Enid permitió que la comedia continuara un momento más, luego alzó una mano.
—Basta. Marcus lidera. Punto. —Su mirada se posó en Lucian—. Y tú, intenta no volver accidentalmente ningún edificio histórico.
Lucian hizo un gesto de dolor exagerado.
—Herido, jefa. Profundamente herido.
Enid solto un suspiro y dijo—. Reúnanse a las 06:00 mañana. Hay mucho trabajo que hacer.
El interior del jet privado era un capricho de cuero italiano y madera de ébano. Alucard se servía un whisky solo en una copa de cristal tallado, mientras Fénix observaba el paisaje de nubes que se deshilachaban bajo ellos.
—Cigarro —ofreció Alucard, sacando uno envuelto en celofán—. Calma los nervios antes del aterrizaje.
Fénix declinó con un gesto.
—No fumo. Tampoco bebo.
Alucard arqueó una ceja.
—Un lycan abstemio. Qué contradicción adorable. ¿Cómo soportas la eternidad?
—Un día a la vez —respondió Fénix, secamente.
Alucard bebió un trago largo.
—Tokio te cambiará, muchacho. Luces que ciegan, mujeres que queman… relájate. Déjate llevar.

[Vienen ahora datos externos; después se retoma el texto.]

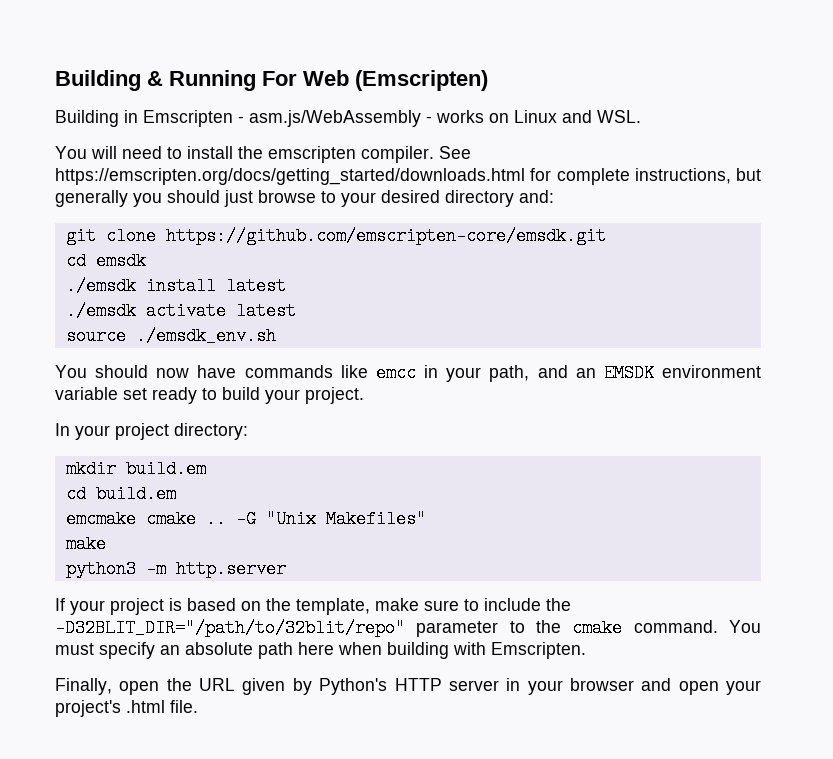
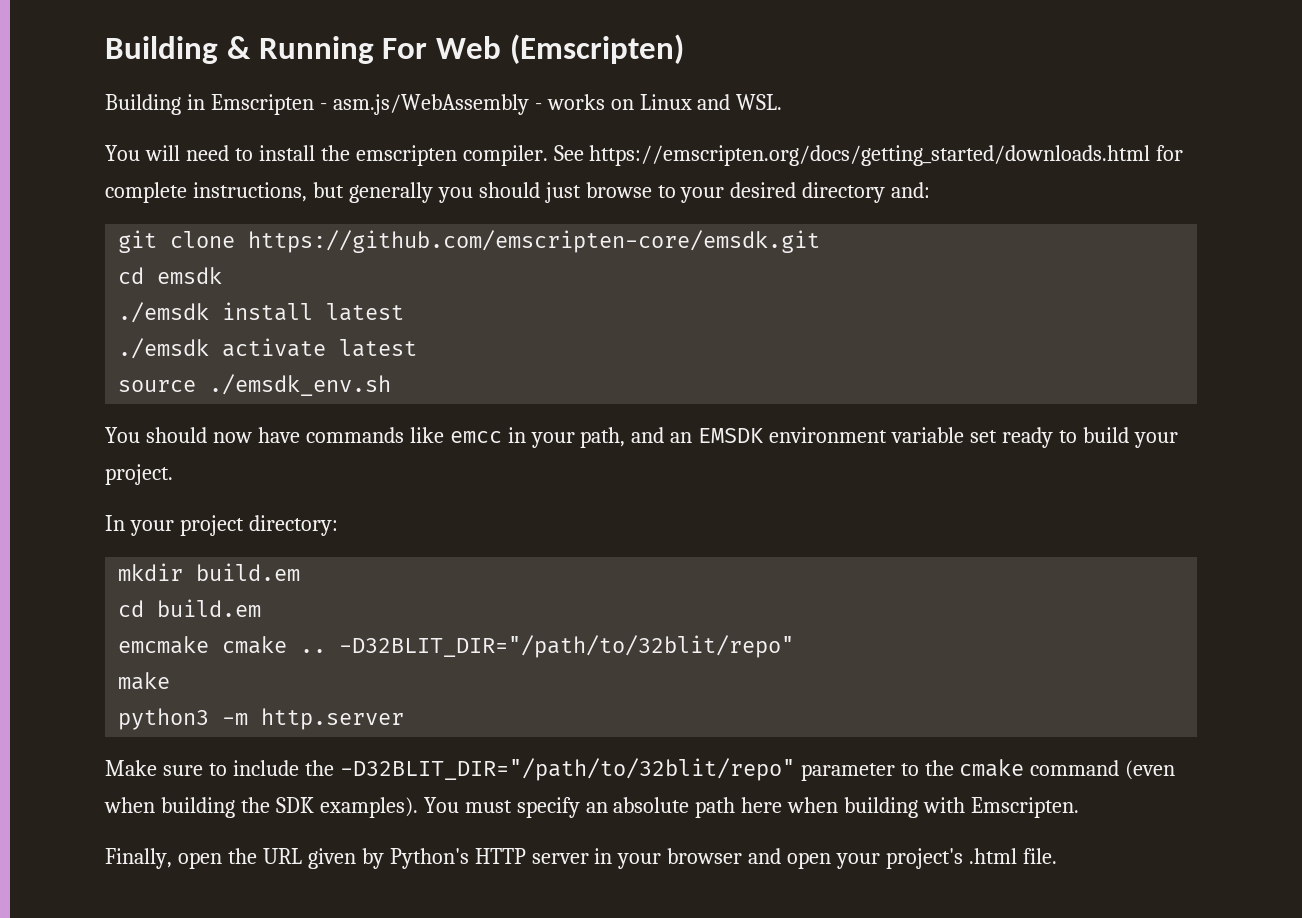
[235,510,426,528] -G "Unix Makefiles" -> [339,635,795,658] -D32BLIT_DIR="/path/to/32blit/repo"
[55,598,419,615] If your project is based on the template, make -> [105,760,157,776] Make
[633,620,718,633] command. -> [1030,760,1176,780] [104,797,418,818] command (even when building the SDK examples).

—¿Eso es un consejo o una confesión?
—Ambas. —Alucard sonrió—. Mira, sobre mujeres: son como espadas antiguas. Hermosas, mortales, y worth every scar. Sonríe, sé un misterio, y nunca hables de tus heridas. Les gusta creer que somos inmortales.
Fénix rio por lo bajo.
—Anotado. Aunque no creo necesitar tutoría en seducción.
—Todos la necesitamos —Alucard se inclinó—. Incluso yo. ¿Sabías que Enid y yo…? —Hizo una pausa dramática—. Las Vegas, hace un siglo. Fuego puro, muchacho. Esa mujer tiene una garra que te marca para siempre.
Fénix sintió que el calor le subía por el cuello. Maldición.
—¡Ah! ¡Esa cara! —rugió de risa—. ¡Lo sabía! ¿Desde cuándo el lobo feroz se ruboriza?
—Cállate, Alucard.
—No, no, esto es oro puro. —Se inclinó más—. Un consejo no solicitado: con ella, sé directo. Las mujeres como Enid detestan los rodeos.
Fénix miró por la ventanilla, fingiendo interés en las nubes.
—No es lo que piensas.
—Claro que no —Alucard guiñó un ojo—. Por eso se te acelera el pulso cuando la menciono.
Entonces, Alucard hizo algo inesperado. Su cuerpo fluyó como mercurio, rearrastándose átomo a átomo. En segundos, donde estaba el vampiro, ahora se sentaba Enid. El mismo corte de pelo, la misma sonrisa fría, hasta el perfume a jazmín y pólvora.
—¿Qué pasa, Fénix? —dijo la falsa Enid con una voz que era un calco perfecto—. ¿Te has quedado sin palabras?
Fénix contuvo el aire. Era perturbadoramente exacto.
—Basta, Alucard.
—Oh, Fénix —susurró el doble, deslizándose sobre su regazo—. Siempre tan serio. ¿Cuándo admitirás que me extrañas?